2024年12月23日(月)

前向きに読み解く経済の裏側

2019年8月12日

 カジノに入店すると、通常は店にいる客の多くは上機嫌です。それでもカジノが儲かっている理由を久留米大学商学部の塚崎公義教授が解説します。

(rez-art/gettyimages)

カジノに残っている客と帰った客のことを考える

 カジノに入店すると、多くの場合、店にいる客の多くは儲かって笑顔ですね。パチンコ屋でも同様ですね。それなのに、店は潰れるどころか繁盛しています。なぜでしょうか。それは、負けて帰った客が大勢いるからです。

 朝から1000人の客が来て、990人は負けて泣きながら店を出て行き、たまたま勝った10人だけが店に残って笑いながら遊んでいる、というのが通常のカジノやパチンコ店でしょう。

 そういう店に筆者が入店すると、つい「この店は客に優しそうだ。筆者でも勝てるかもしれない」と思ってしまいますが、991人目の負け客になる可能性の方が11人目の勝ち客になるより可能性が高そうですね(笑)。

 これは、今の瞬間に店の中にいる人は目に入りますが、帰って行った負け客は目に入らないので、筆者には全体像が見えておらず、それが失敗の原因だ、というわけですね。

 カジノやパチンコ程度であれば良いのですが、同様のことが学生の就職で起こりかねないので、心配です。起業して成功した青年実業家は、学生に向かって「夢を持て」と言います。「サラリーマンなどつまらないから、起業して私のような大金持ちを目指そう」、というわけですね。

 その時、学生が「起業した人は大勢いるが、成功した人は僅かだ」ということに気付けば良いのですが、なかなか気づかないでしょう。そうなると、起業すれば金持ちになれると錯覚して起業してしまう場合もあるでしょう。

 実際には、起業した人の多くは失敗して世の中の表舞台から去り、学生には存在さえも認識されていないのですが。

 筆者は、学生が夢を持って起業することを否定するものではありません。カジノやパチンコ屋で遊ぶことを否定するものでもありません。ただ、リスクとリターンの関係を正しく認識した上で、正しい判断をして欲しいと願っているだけです。

 「店にいる人を見たら、店にいない人のことを想像してみる」なんて、言うは易く、行うは難し、ですが。
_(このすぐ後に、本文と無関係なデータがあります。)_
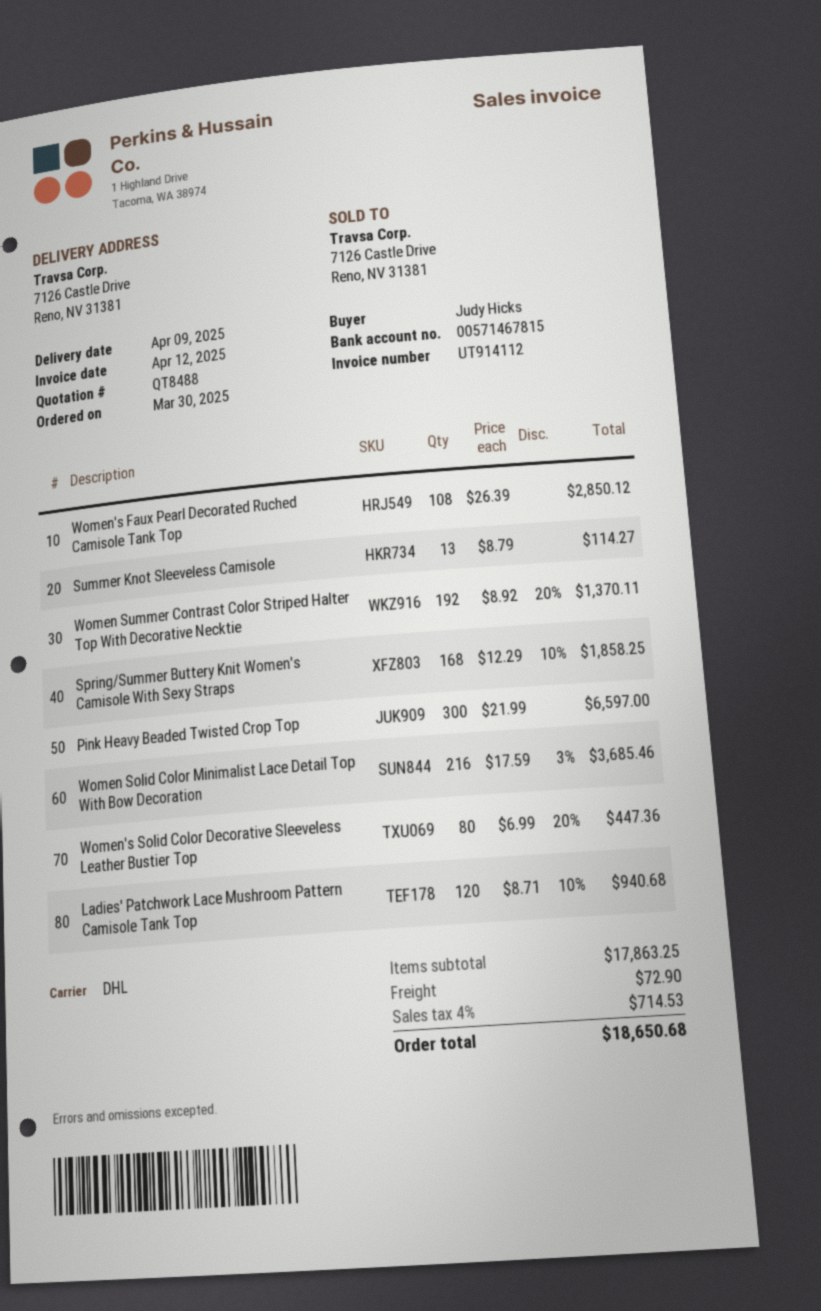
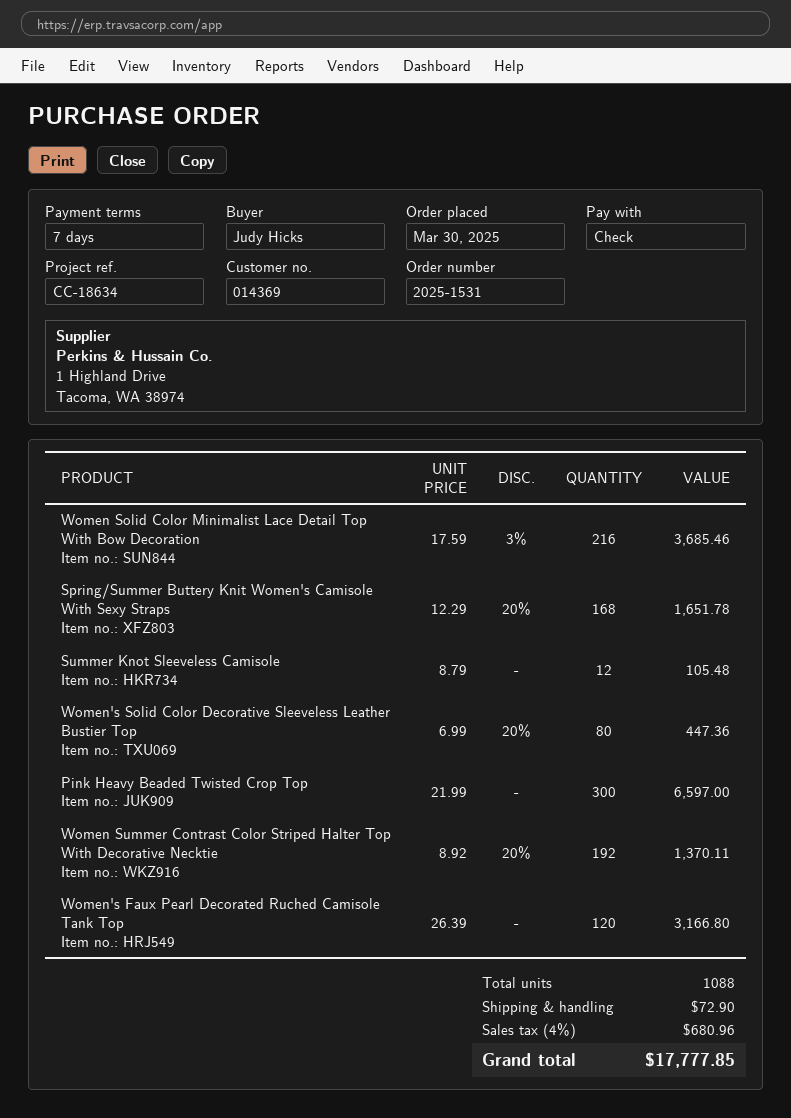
Women's Faux Pearl Decorated Ruched Camisole Tank Top: 108 x 26.39 = 2850.12 -> 120 x 26.39 = 3166.80
Summer Knot Sleeveless Camisole: 13 x 8.79 = 114.27 -> 12 x 8.79 = 105.48
Spring/Summer Buttery Knit Women's Camisole With Sexy Straps: 168 x 12.29 - 10% = 1858.25 -> 168 x 12.29 - 20% = 1651.78
Ladies' Patchwork Lace Mushroom Pattern Camisole Tank Top: 120 x 8.71 - 10% = 940.68 -> none
tax: 4% = 714.53 -> 4% = 680.96
total: 18650.68 -> 17777.85

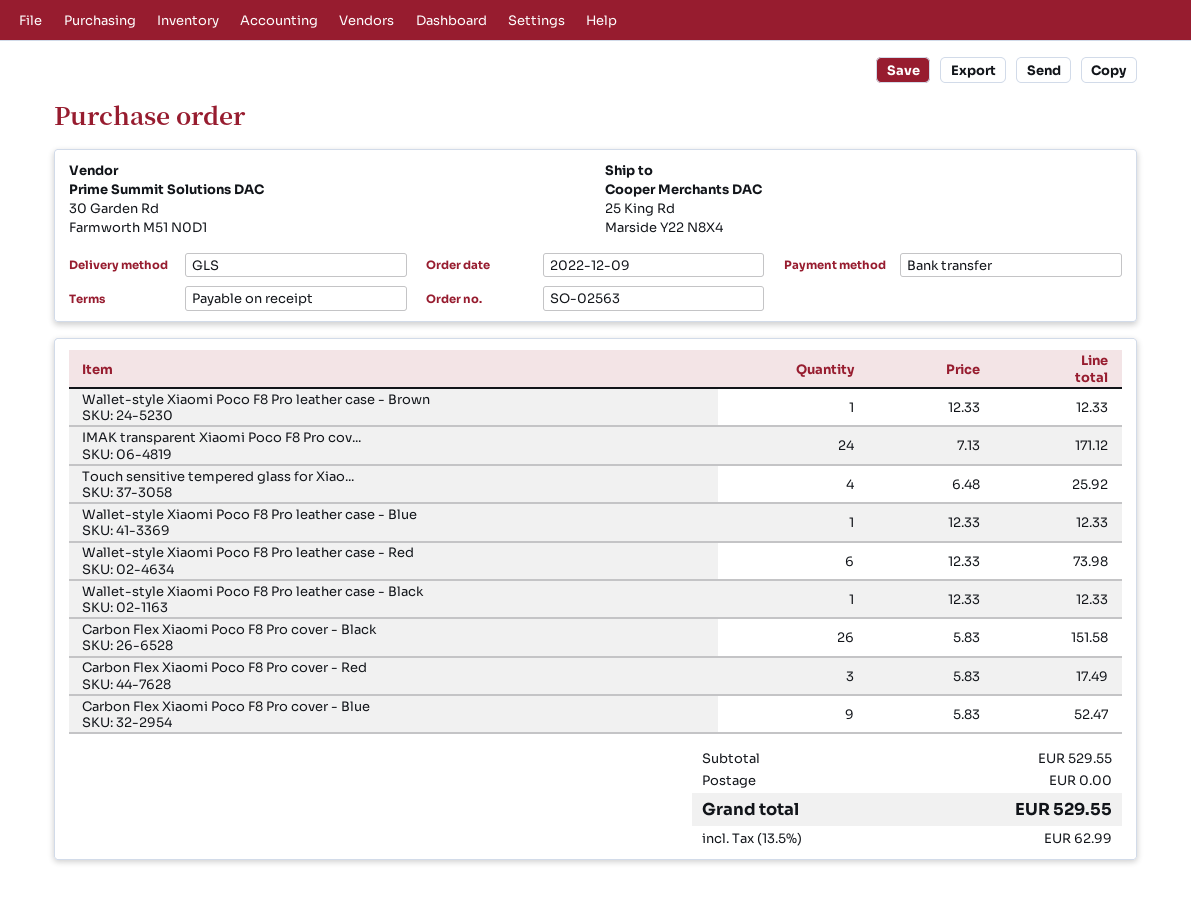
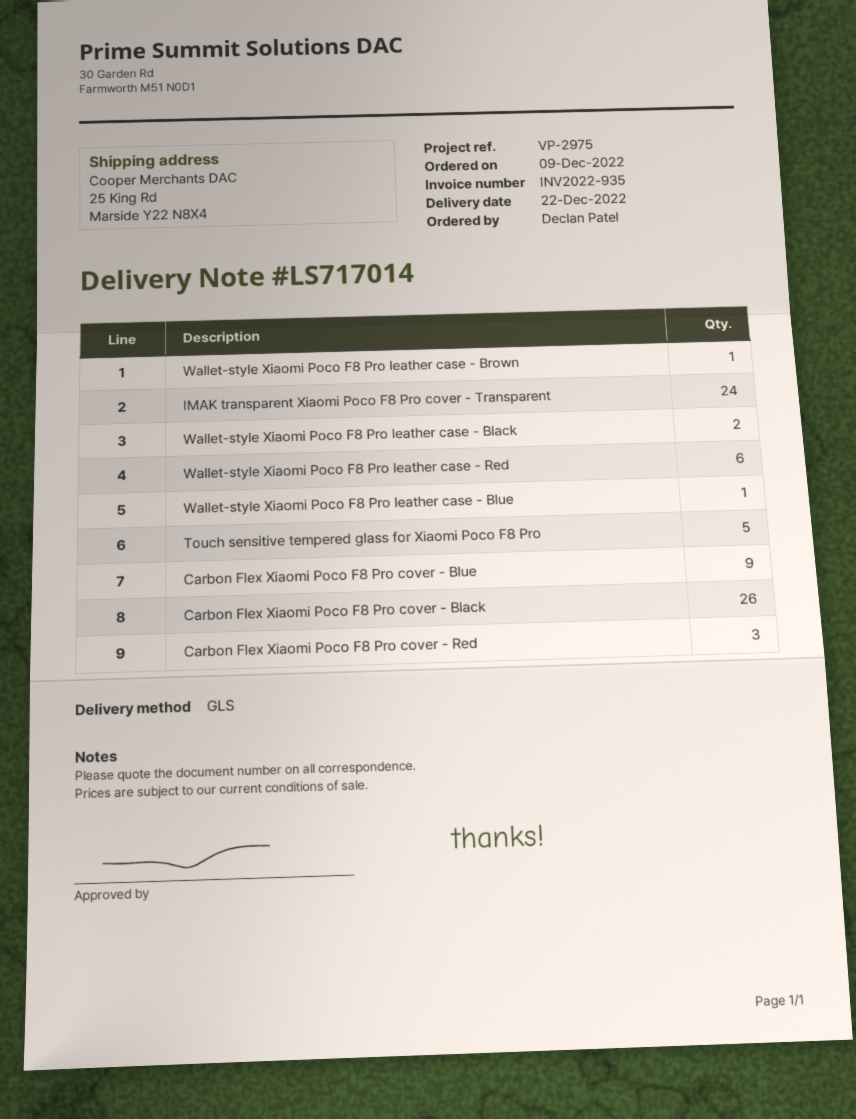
Touch sensitive tempered glass for Xiao...: 4 -> 5
Wallet-style Xiaomi Poco F8 Pro leather case - Black: 1 -> 2

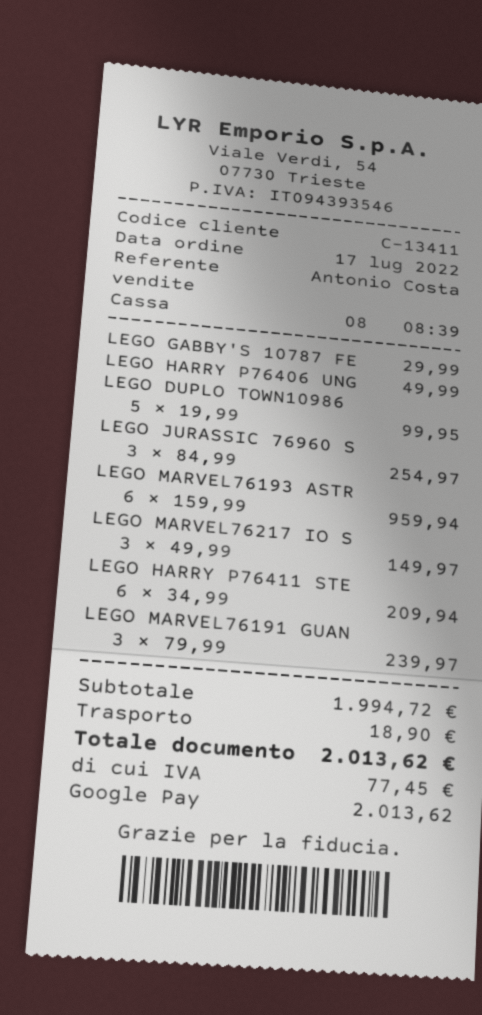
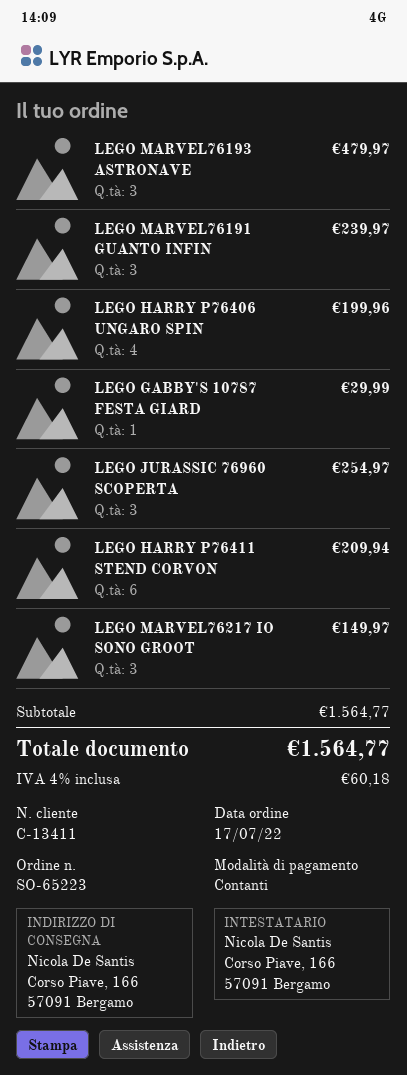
payment method: Google Pay -> cash
LEGO HARRY P76406 UNG: 1 for 49.99 -> 4 for 199.96
LEGO DUPLO TOWN10986: 5 for 99.95 -> none
LEGO MARVEL76193 ASTR: 6 for 959.94 -> 3 for 479.97
subtotal: 1994.72 -> 1564.77
shipping: 18.90 -> none
tax: 77.45 -> 60.18
total: 2013.62 -> 1564.77

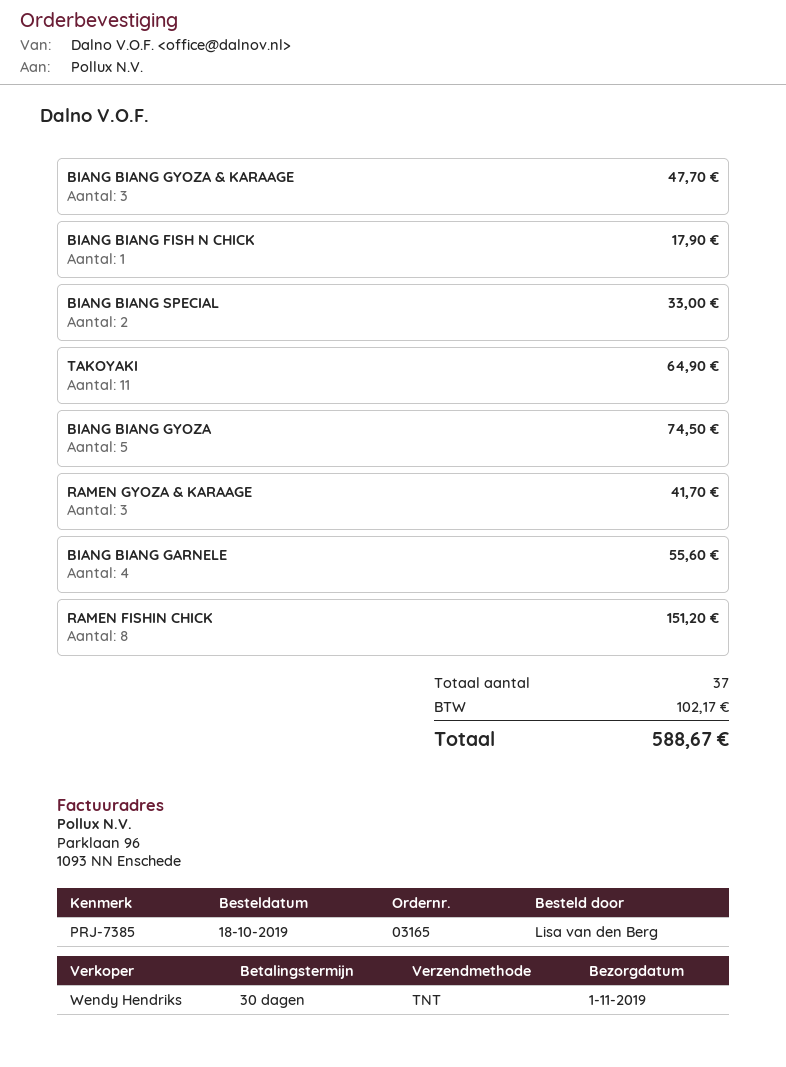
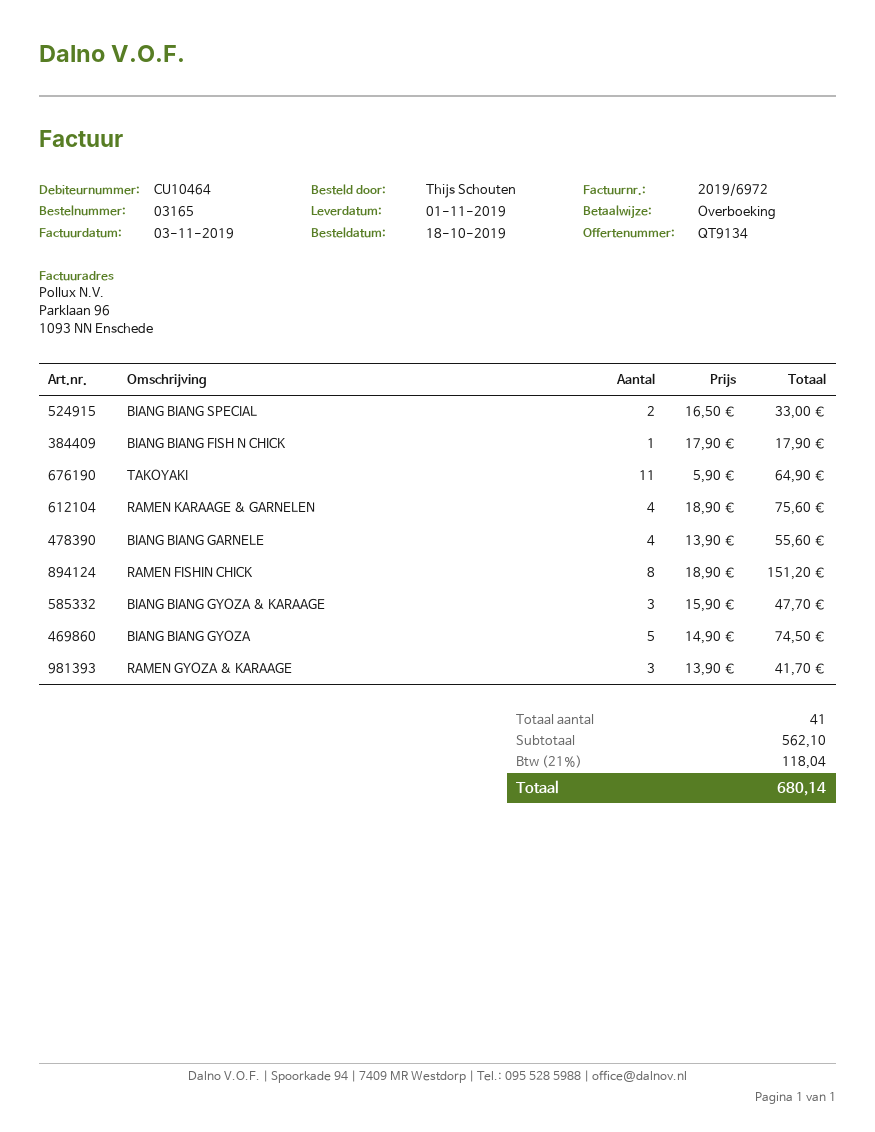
ordered by: Lisa van den Berg -> Thijs Schouten
RAMEN KARAAGE & GARNELEN: none -> 4 for 75.60
total quantity: 37 -> 41
tax: 102.17 -> 118.04
total: 588.67 -> 680.14

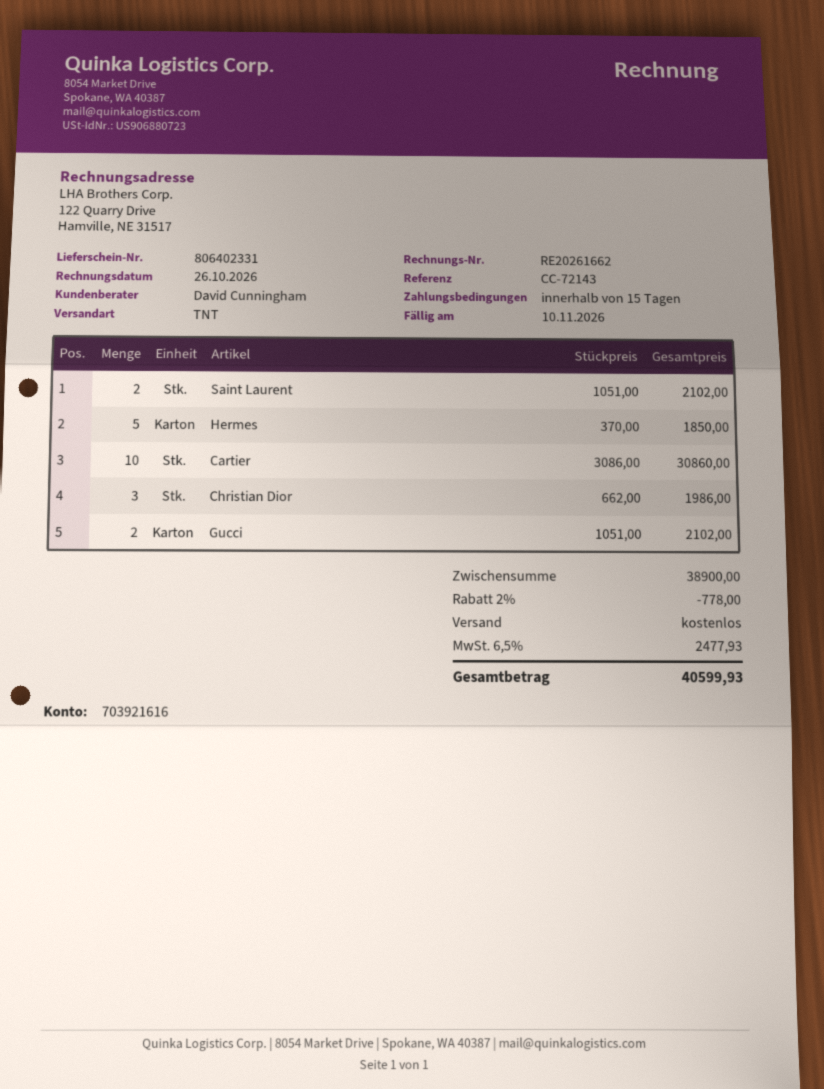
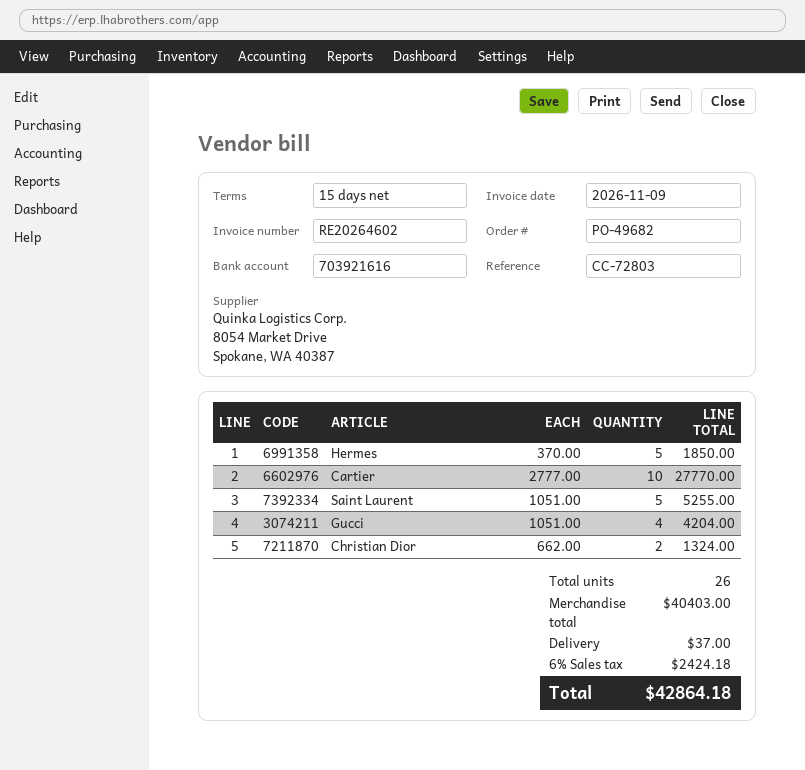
invoice number: RE20261662 -> RE20264602
invoice date: 2026-10-26 -> 2026-11-09
reference: CC-72143 -> CC-72803
Saint Laurent: 2 x 1051.00 = 2102.00 -> 5 x 1051.00 = 5255.00
Cartier: 10 x 3086.00 = 30860.00 -> 10 x 2777.00 = 27770.00
Christian Dior: 3 x 662.00 = 1986.00 -> 2 x 662.00 = 1324.00
Gucci: 2 x 1051.00 = 2102.00 -> 4 x 1051.00 = 4204.00
subtotal: 38900.00 -> 40403.00
discount: 2% = 778.00 -> none
shipping: 0.00 -> 37.00
tax: 6.5% = 2477.93 -> 6% = 2424.18
total: 40599.93 -> 42864.18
 いない人のことを考える、という意味では、政党支持率のアンケート調査に関しても一言。平日の昼間に自宅の固定電話に電話すると、高齢者と専業主婦の意見ばかり集めることになりますので、要注意です。アンケートの結果を見る際には、平日の夜か休日に電話がなされたか、あるいは携帯電話にも電話したことを確認する必要がありますね。